O Papa Leão XIV aceita a renúncia do Arcebispo Católico Romano de Nova Orleans, Gregório Aymondna quarta-feira – um dia depois de o arcebispo ter concluído uma série de reuniões com sobreviventes do escândalo de abuso sexual do clero que perturbou a liderança da Igreja da cidade durante anos.
Os líderes globais da Igreja Católica no Vaticano queriam que ele renunciasse quando completasse 75 anos, em novembro de 2024, mas o Vaticano não aprovou imediatamente, conspirando para manter Aymond no cargo até que a Arquidiocese de Nova Orleães resolvesse um caso federal de proteção à falência que foi aberto na primavera de 2020, em meio às consequências contínuas da crise mundial de décadas de abuso clerical.
Em dezembro, a arquidiocese e as suas seguradoras concordaram em pagar quase 305 milhões de dólares a cerca de 600 vítimas de abusos no pedido de falência. Esse acordo exigia que Aymond cumprisse um período fora de Monterey. Reúna-se com grupos de sobreviventes de abusos clericais, E eles realizaram essas reuniões diariamente na região de Nova Orleans, de terça-feira até 6 de fevereiro.
Conferência Católica dos Bispos dos EUA e isso Arquidiocese de Nova Orleans Então, na quarta-feira, foi anunciado que o Vaticano aceitou a renúncia de Aymond. Seu sucessor é James Checchio, ex-bispo de Metuchen, Nova Jersey, que foi nomeado para administrar ao lado de Aymond em Nova Orleans antes de eventualmente assumir o cargo em seu lugar.
Nenhuma declaração da Conferência Episcopal dos EUA ou da Arquidiocese de Nova Orleans incluiu comentários atribuídos a Aymond.
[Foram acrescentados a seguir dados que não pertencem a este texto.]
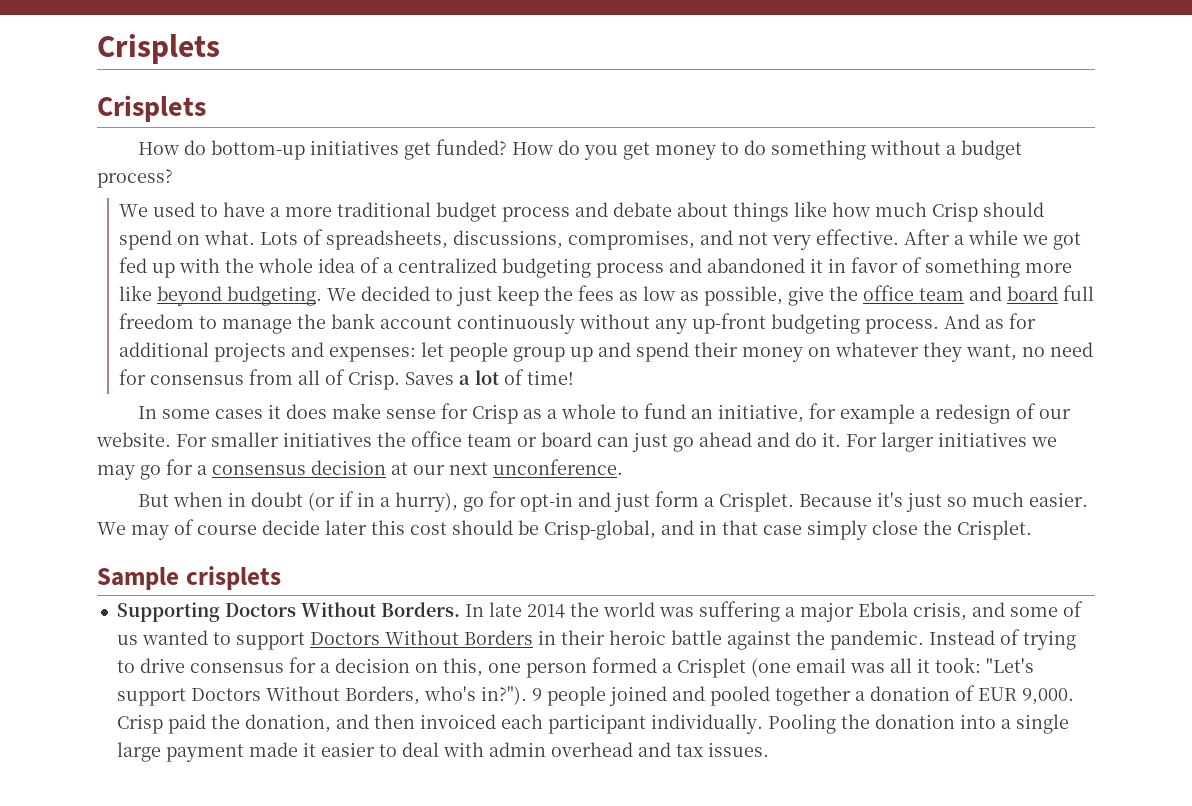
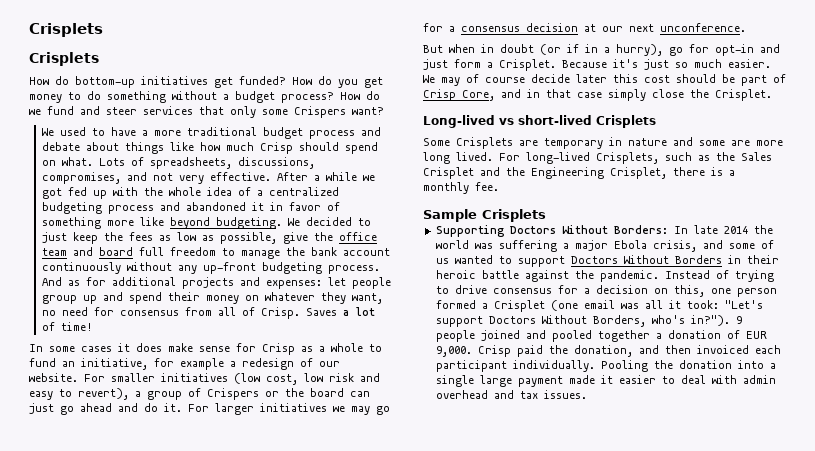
(173, 178) none -> [340,91,380,100] [29,106,384,118] How do we fund and steer services that only some Crispers want?
[377,431,537,447] the office team or -> [234,373,380,385] [29,388,304,400] (low cost, low risk and easy to revert), a group of Crispers or the
[544,520,656,540] Crisp-global, -> [741,74,786,86] [423,89,495,101] part of Crisp Core,
(1032, 530) none -> [423,115,656,128] [423,137,783,149] [423,152,772,164] [423,167,735,179] [423,182,499,194] // Long-lived vs short-lived Crisplets // Some Crisplets are temporary in nature and some are more long lived. For long-lived Crisplets, such as the Sales Crisplet and the Engineering Crisplet, there is a monthly fee.
[185,566,281,590] crisplets -> [482,209,546,222] Crisplets
[380,602,460,617] Borders. -> [613,225,668,234] Borders:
Ele disse ao parceiro de reportagem do Guardian, WWL Louisiana, nos últimos dias de seu mandato, que queria ouvir os sobreviventes e “orar pessoalmente” antes de aceitar sua renúncia, que ele indicou ser iminente.
Uma declaração de Checchio observou como os meses que se seguiram à sua chegada passaram “muito rapidamente”, enquanto ele tentava compreender a região e como melhor servir os seus cerca de 500 mil católicos.
Depois de se tornar bispo de Austin, Texas, Aymond tornou-se arcebispo da cidade mais famosa da Louisiana – a sua cidade natal – em 2009. Quando decidiu pedir falência para a sua arquidiocese, enviou uma carta ao Vaticano expressando a sua confiança de que a sua administração poderia resolver o processo de aproximadamente 7 milhões de dólares, que também inclui indemnizações para vítimas de abusos.
No entanto, a arquidiocese pagou muito mais em 2021, depois de uma campanha de reforma bem-sucedida ter persuadido a legislatura estadual da Louisiana a suspender as restrições à possibilidade de sobreviventes de abuso sexual de longa data poderem processar por danos civis em tribunal. A Suprema Corte estadual declarou a lei constitucional em junho de 2024, rejeitando um pedido da Diocese Católica de Lafayette, Louisiana, para que ela fosse anulada.
Além disso, durante a falência, o Guardian e a WWL Louisiana conseguiram descobrir como uma sucessão de quatro arcebispos de Nova Orleães, incluindo Aymond, proporcionou refúgio seguro ao molestador de crianças em série e padre reformado, Lawrence Hecker, da aplicação da lei durante décadas. Depois que os meios de comunicação relataram que Hecker foi acusado, se declarou culpado de estupro infantil em um tribunal criminal em dezembro de 2024 e logo morto Na prisão aos 93 anos.
Declarações policiais juramentadas apresentadas no Tribunal Criminal de Nova Orleans dizem que a busca das autoridades por Hecker se transformou em uma investigação mais ampla focada em saber se a arquidiocese administrava uma rede de tráfico sexual de crianças responsável pelo “abuso generalizado de menores durante décadas” que foi mantido “e não denunciado” às autoridades.
No entanto, no momento da renúncia de Aymond, nenhum dos altos executivos de Hecker havia sido acusado de crime em um caso envolvendo ele.
A Arquidiocese de Nova Orleans é a segunda organização desse tipo mais antiga nos EUA. É um dos mais de 40 grupos católicos nos EUA que entraram com pedido de proteção federal contra falência após o escândalo de abuso do clero da Igreja em todo o mundo – e um dos 29 que pagaram para resolver tal caso, de acordo com Informações da Faculdade de Direito da Universidade Estadual da Pensilvânia.